Segundo informações confirmadas ao portal A GAZETA pelo advogado do jogador, Robson de Aguiar, a apresentação ocorreu inicialmente na Delegacia de Flagrantes, sendo posteriormente encaminhada à Delegacia Especializada de Atendimento à Mulher (Deam), responsável pela investigação, onde ele ficou custodiado.
A defesa informou ainda que o depoimento do atleta deve ocorrer pela manhã desta quarta-feira, 18.
Defesa nega crime e fala em relação consensual
De acordo com o advogado, o jogador nega qualquer prática criminosa e sustenta que não teve envolvimento em situação de violência. A defesa afirma que o atleta “não praticou nem de longe alguma conduta típica de estupro” e que “não houve estupro, não houve nenhum crime praticado”.
Ainda conforme a defesa, houve relação sexual consensual com uma das denunciantes, sem violência ou ameaça. O advogado declarou que o atleta não conhecia previamente as mulheres envolvidas e que o encontro teria ocorrido de forma ocasional.
A expectativa da defesa é que o depoimento contribua para a reavaliação das medidas judiciais e eventual revisão da custódia. “Ele está se apresentando porque quer provar a inocência dele”, disse.

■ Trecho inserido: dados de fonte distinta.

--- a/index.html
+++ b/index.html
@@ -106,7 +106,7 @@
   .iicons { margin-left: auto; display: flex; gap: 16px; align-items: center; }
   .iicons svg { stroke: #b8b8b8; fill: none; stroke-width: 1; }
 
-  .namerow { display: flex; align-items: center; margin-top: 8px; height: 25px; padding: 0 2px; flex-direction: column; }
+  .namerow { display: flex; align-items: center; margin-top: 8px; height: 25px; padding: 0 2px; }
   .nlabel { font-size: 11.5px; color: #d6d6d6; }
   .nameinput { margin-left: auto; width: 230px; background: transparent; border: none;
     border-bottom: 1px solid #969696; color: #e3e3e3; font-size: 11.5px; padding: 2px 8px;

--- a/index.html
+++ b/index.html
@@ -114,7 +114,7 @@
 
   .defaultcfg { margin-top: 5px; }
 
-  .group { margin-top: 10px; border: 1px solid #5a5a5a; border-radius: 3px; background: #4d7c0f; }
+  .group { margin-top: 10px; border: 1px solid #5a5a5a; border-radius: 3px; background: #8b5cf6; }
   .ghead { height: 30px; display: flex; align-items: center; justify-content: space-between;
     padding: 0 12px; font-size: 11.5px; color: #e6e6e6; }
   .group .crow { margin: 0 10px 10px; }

Investigação envolve quatro atletas
O caso envolve quatro jogadores da Associação Desportiva Vasco da Gama (AC) investigados após denúncia registrada por duas mulheres referente a fatos ocorridos no alojamento do clube, em Rio Branco.
Erick Serpa foi preso em flagrante no sábado, 14, passou por audiência de custódia no domingo,15, e teve a prisão convertida em preventiva. Além de Alex Pires, os atletas Matheus Silva e Brian Peixoto também tiveram a prisão temporária decretada pela Justiça.
Repercussão
O episódio gerou manifestações públicas de órgãos e instituições. A Secretaria de Estado da Mulher (Semulher) divulgou nota criticando declarações relacionadas ao caso e defendendo a atuação técnica da Delegacia da Mulher. A pasta destacou a importância de evitar a desqualificação das instituições e reforçou que consentimento deve ser claro e contínuo em qualquer relação.

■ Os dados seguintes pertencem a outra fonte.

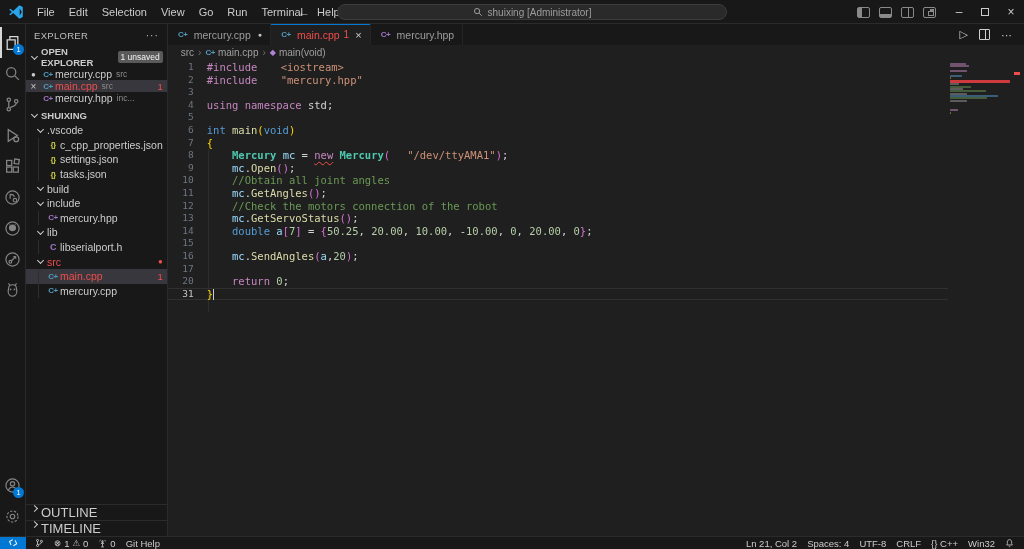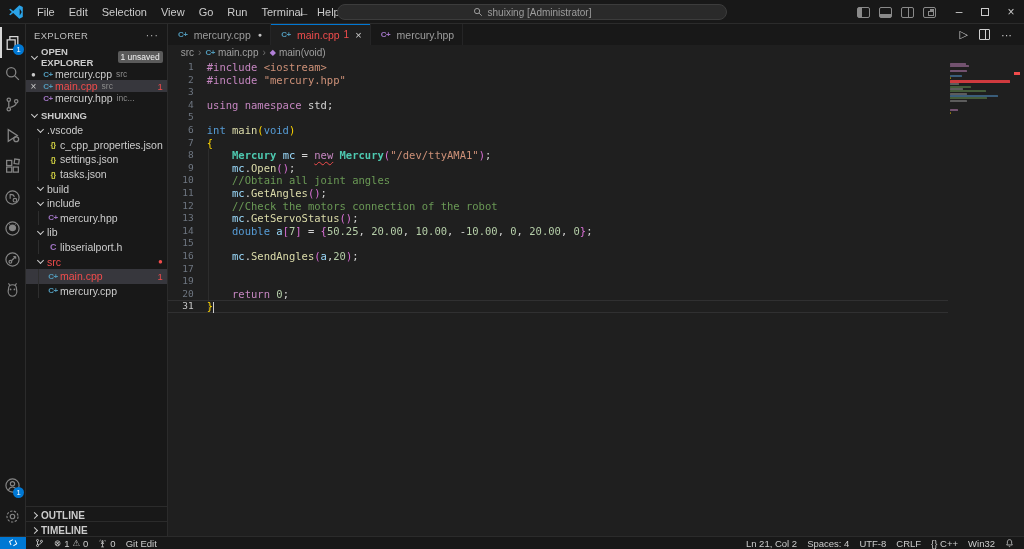--- a/index.html
+++ b/index.html
@@ -88,7 +88,7 @@
   .cl .lc { white-space:pre; }
   .cl.cur { box-shadow: inset 0 1px 0 #303031, inset 0 -1px 0 #303031; }
   .cl.cur .ln { color:#c6c6c6; }
-  .tk-pp { color:#C586C0; } .tk-str { color:#CE9178; } .tk-type { color:#569CD6; }
+  .tk-pp { color:#C586C0; } .tk-str { color:#CE9178;margin-left:17px; } .tk-type { color:#569CD6; }
   .tk-fn { color:#DCDCAA; } .tk-cls { color:#4EC9B0;font-weight:bold; } .tk-var { color:#9CDCFE; }
   .tk-num { color:#B5CEA8; } .tk-cmt { color:#6A9955; } .tk-pln { color:#D4D4D4; }
   .tk-b1 { color:#ffd700; } .tk-b2 { color:#da70d6; }

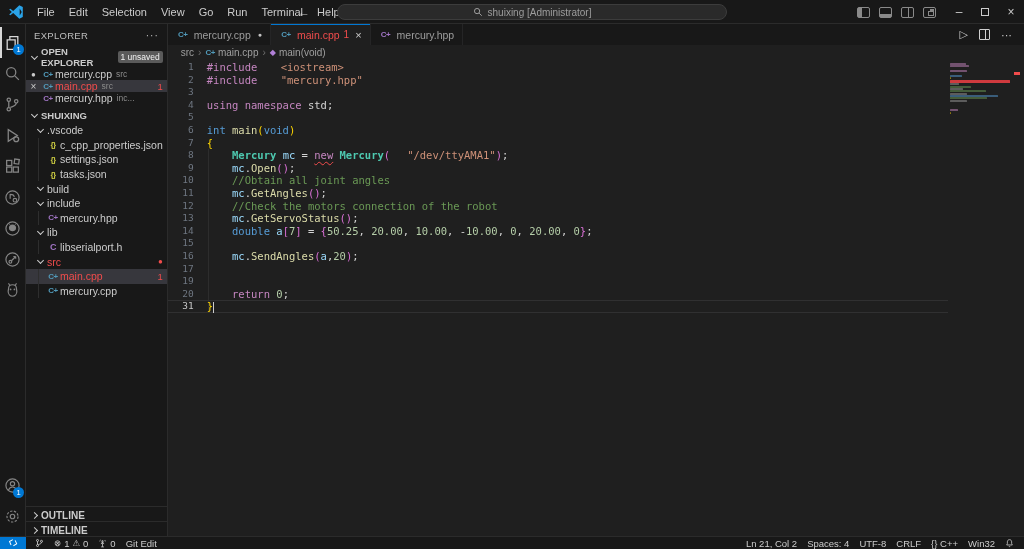--- a/index.html
+++ b/index.html
@@ -464,10 +464,6 @@
               <span class="lc"></span>
             </div>
             <div class="cl">
-              <span class="ln">19</span>
-              <span class="lc"></span>
-            </div>
-            <div class="cl">
               <span class="ln">20</span>
               <span class="lc"><span class="tk-pln">    </span><span class="tk-pp">return</span><span class="tk-pln"> </span><span class="tk-num">0</span><span class="tk-pln">;</span></span>
             </div>

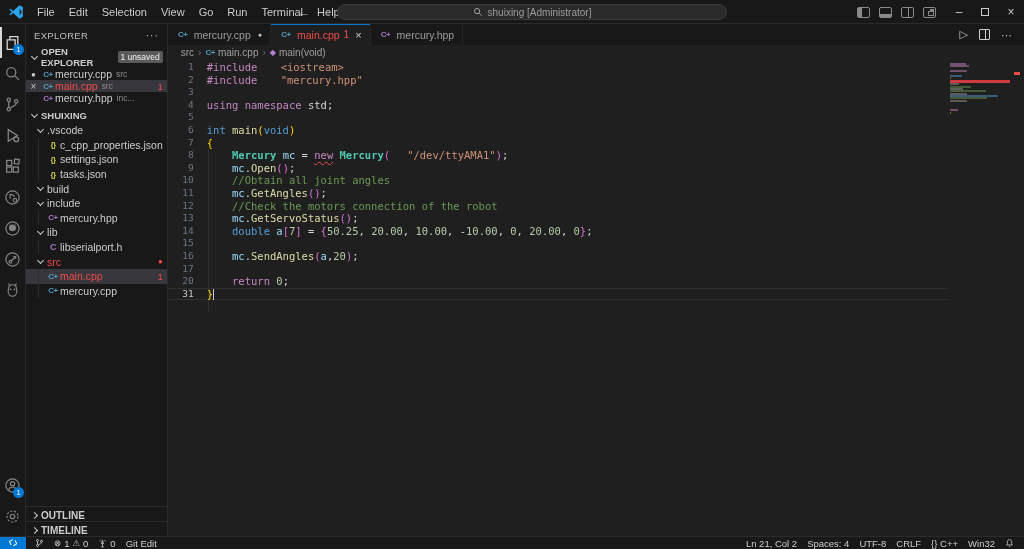--- a/index.html
+++ b/index.html
@@ -60,7 +60,7 @@
   .tree-item .guide { position:absolute; left:12px; top:0; bottom:0; width:1px; background:#2e2e2e; }
   .tree { display:flex; flex-direction:column; }
   .sidebar-fill { flex:1; }
-  .bottom-section { flex:0 0 15px; border-top:1px solid #2b2b2b; display:flex; align-items:flex-end; font-weight:bold; font-size:10px; color:#cccccc; }
+  .bottom-section { flex:0 0 15px; border-top:1px solid #2b2b2b; display:flex; align-items:flex-start; font-weight:normal; font-size:13px; color:#cccccc; }
 
   
   .editor { flex:1; display:flex; flex-direction:column; min-width:0; background:#1f1f1f; }

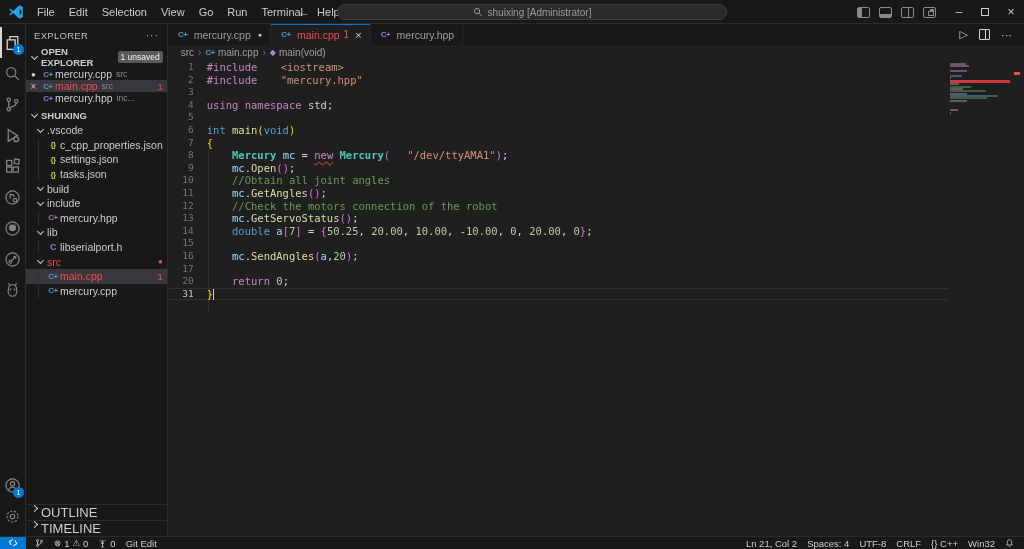--- a/index.html
+++ b/index.html
@@ -531,7 +531,7 @@
       <span>0</span>
     </div>
     <div class="sb-item">
-      <span>Git Edit</span>
+      <span>Git Help</span>
     </div>
     <div class="sb-right" id="sb-right">
         <div class="sb-item">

A Ordem dos Advogados do Brasil – Seccional Acre (OAB/AC) também publicou posicionamento de repúdio à violência contra mulheres, ressaltando que crimes sexuais devem ser tratados com rigor e sem relativizações.
Em manifestação anterior, o Vasco-AC informou que não compactua com qualquer forma de violência e que acompanha o caso, adotando providências administrativas internas conforme o andamento das investigações.